Wa, (UWR), Jan. 16, UBIDS – The Directorate of Research, Innovation and Consultancy (DRIC) of the Simon Diedong Dombo University of Business and Integrated Development Studies (SDD-UBIDS) has organized an academic visibility seminar with a call on Academics and Postgraduate students to take steps to enhance their visibility and that of the University on the electronic space.

Explaining what academic visibility means, Prof. Fredrick Dayour, an Associate Professor of Hospitality and Tourism Management and the Director of DRIC, said it was the recognition given to and the accessibility of the work done or the activities of academics within their field/discipline.

In addition, it entails making research findings, publications, and contributions widely known and accessible to other scholars, professionals, students, and the public.

Speaking during the opening of a one-day seminar at Hall 3A on Tuesday, January 16, 2024, Prof. Dayour noted that enhancing academic visibility was an ongoing process that required consistent effort and engagement with the academic community, both online and offline.

The Director of DRIC noted that as an institution of higher learning, their major role was to conduct research and do community service as well as teaching.

He stressed that the university belonged to a global village and, therefore, it was competing with all other universities for ranking, academics, researchers, and postgraduate students. The University must, therefore, stay visible through activities such as carrying out research, attendance to conferences, seminars, webinars, and contributing to policy debates.

“As researchers, we must strive harder to reach out to our peers out there through research publications and other activities that will make us visible in the electronic space”, he emphasized.

Prof. Dayour noted that scholars stand to gain a lot if they maintain maximum visibility with their academic activities.

“The school needs to increase students’ intake, hence, there is the need to increase the University’s visibility and that visibility is contingent on the visibility of the individual academics as well as the postgraduate students”, he further emphasized.


He said academic visibility was very important to the Times Higher Education Ranking, noting that the essence of the seminar was, therefore, to take academics, researchers, and postgraduate students through how to become visible.

He said he was impressed with the attendance, both in person and online which was an indication that all categories of participants were interested in becoming more visible with their academic activities which is a positive sign, particularly with regards to the visibility of the University.

Prof. Dayuor announced that the next seminar would be on “Artificial Intelligence (AI) and Research” and hoped for an even better attendance and participation when the date is finally announced.

On mentorship, the Director of DRIC said it was very critical to scholarship because navigating the path of getting articles/research findings published was a daunting task for young academics, hence, the need for mentorship.

He, therefore, urged senior academics to find time out of their busy schedules to mentor the young ones for them to also come up, adding that an increased mentorship would contribute to an increased visibility of the University which may lead to an increase in student enrolment.

“Mentorship is such that when done well, you find the mentee doing things and thinking just like the mentor because young academics often tap a lot from the expertise of senior academics and it helps a lot of them to also rise to the top”, he emphasized.

He mentioned the issue of staffing as one major challenge confronting the Directorate but was hopeful that the University Management would soon address that challenge to ease the burden on him and further enhance the functionality of the Directorate.

On achievements so far, Prof. Dayour said they had been able to build a website full of information that staff could access, and also put in a formality on consultancy services and grant proposal writing.

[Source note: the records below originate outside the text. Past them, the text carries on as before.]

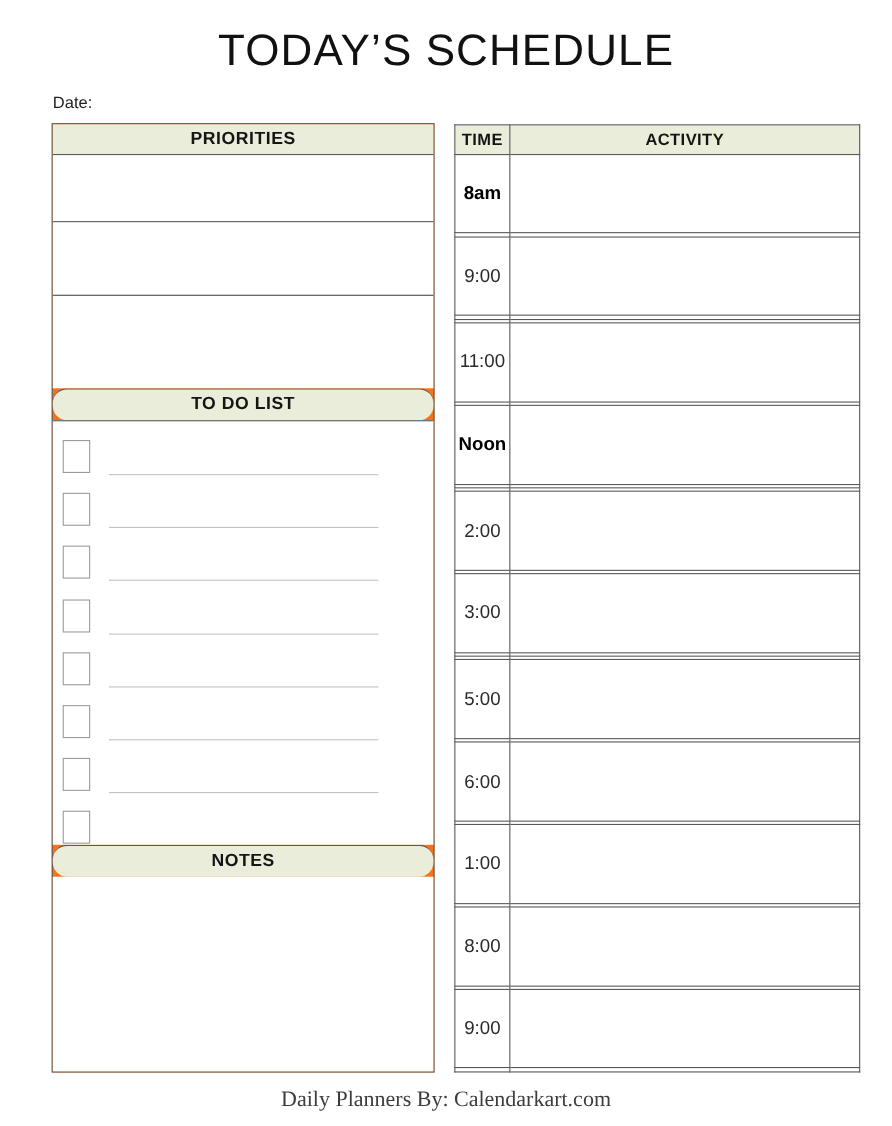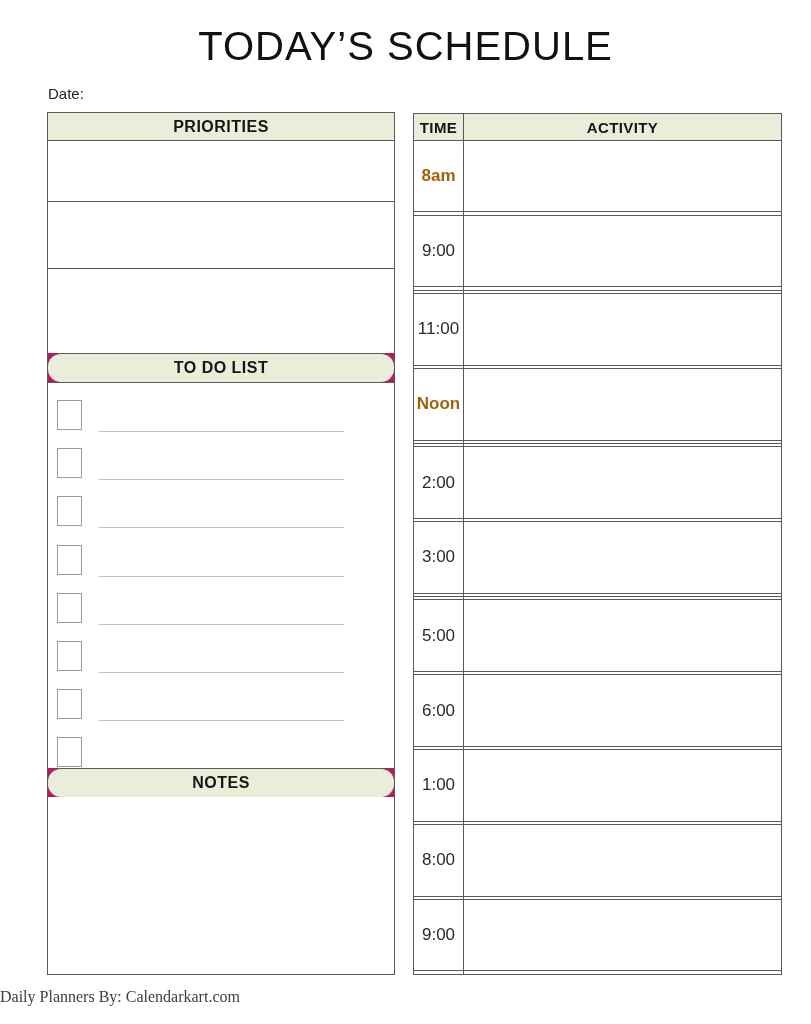"PRIORITIES" .left-panel { background: #be185d -> #f97316 }
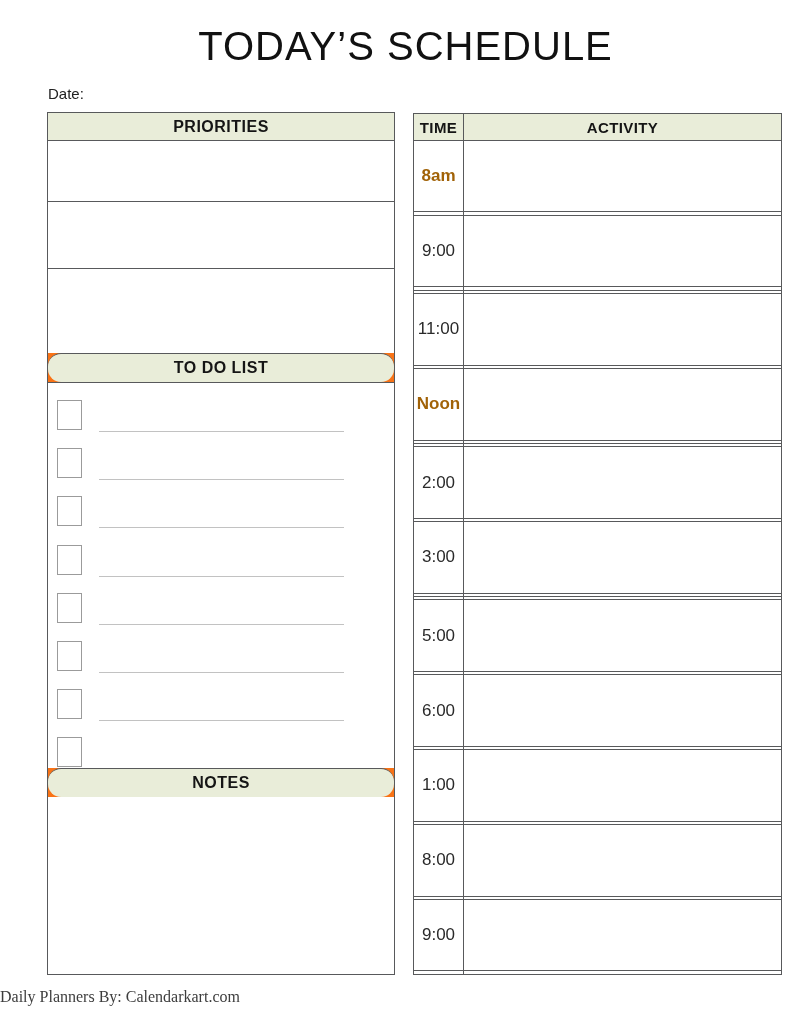"8am" .time-cell.bold { color: #a16207 -> #000000 }
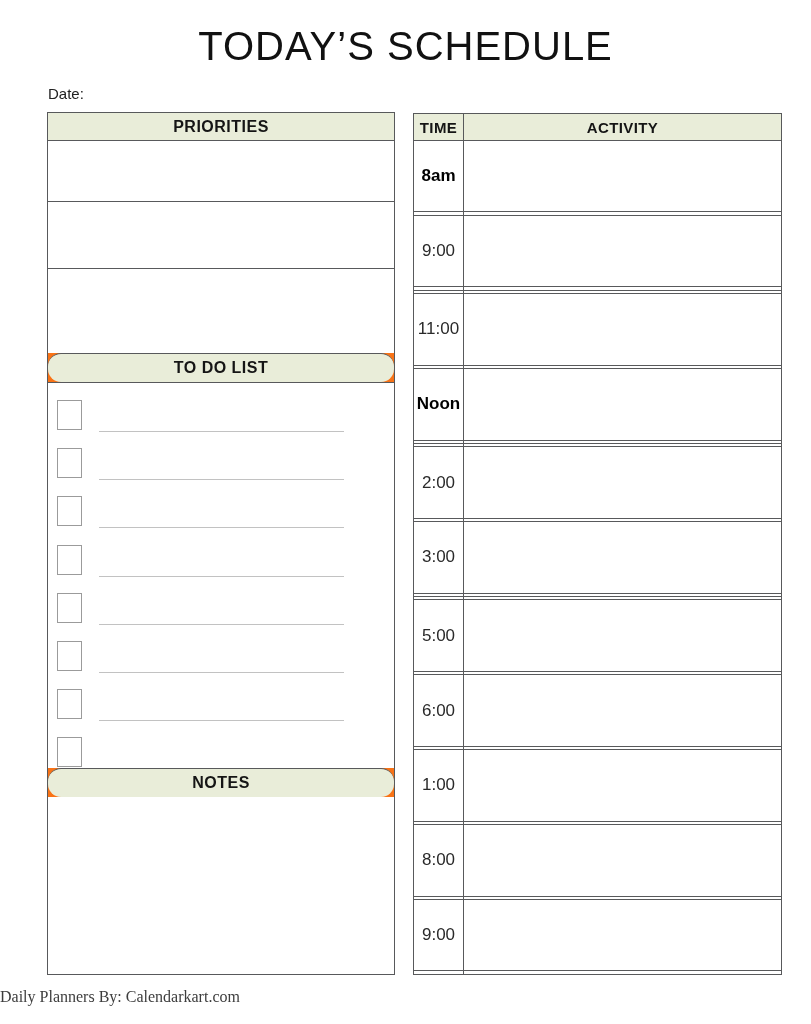"Daily Planners By: Calendarkart.com" .footer { font-size: 16px -> 20px; text-align: none -> center }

He disclosed that a Research policy as well as a five-year research agenda were on the way and when ready it would be ratified by the University Council and subsequently launched to guide the University on its research activities.

“All postgraduate students will have to work to help us achieve that research agenda. This means that postgraduate students will be admitted to one of the research agenda areas and that is where their thesis and dissertations will emerge from and once that is done, they will be helping to push the research agenda”, he said.

“I see a very promising future with the strong support of academic staff. With all the structures being put in place, I would like to see very huge amounts of grants being brought into the coffers of the University and if that happens, we will be able to address many of our challenges as a deprived University”, he concluded.


Mr. Nicholas Tanye, the Ag. Head of Software and Systems, took the participants through practical sessions on how to open a Google Scholar, Open Researcher and Contributor ID (ORCID), ResearchGate, and LinkedIn accounts.

Dr. John Bosco Baguri Sumani, Senior Lecturer, Department of Environment and Resource Studies and Senior Hall Tutor for Jubilee Hall, said the seminar was timely and useful as it reminded them as senior academics to realign their old Google accounts that were affiliated with the University for Development Studies (UDS) with UBIDS to give visibility to the institution.

He noted that being visible as an academic has a lot of advantages including giving one recognition, adding to one’s reputation, and valued as an academic as well as financial benefits by way of getting invitations as a guest lecturer, attending conferences and seminars which brings lots of satisfaction.

Ms. Winifred Esinam Agbolosoo, a Postgraduate Student at the Department of Communication Studies (DECS), described the seminar as insightful, saying it had informed her that if she wanted to venture into academia, then she needed to put certain structures in place to become visible.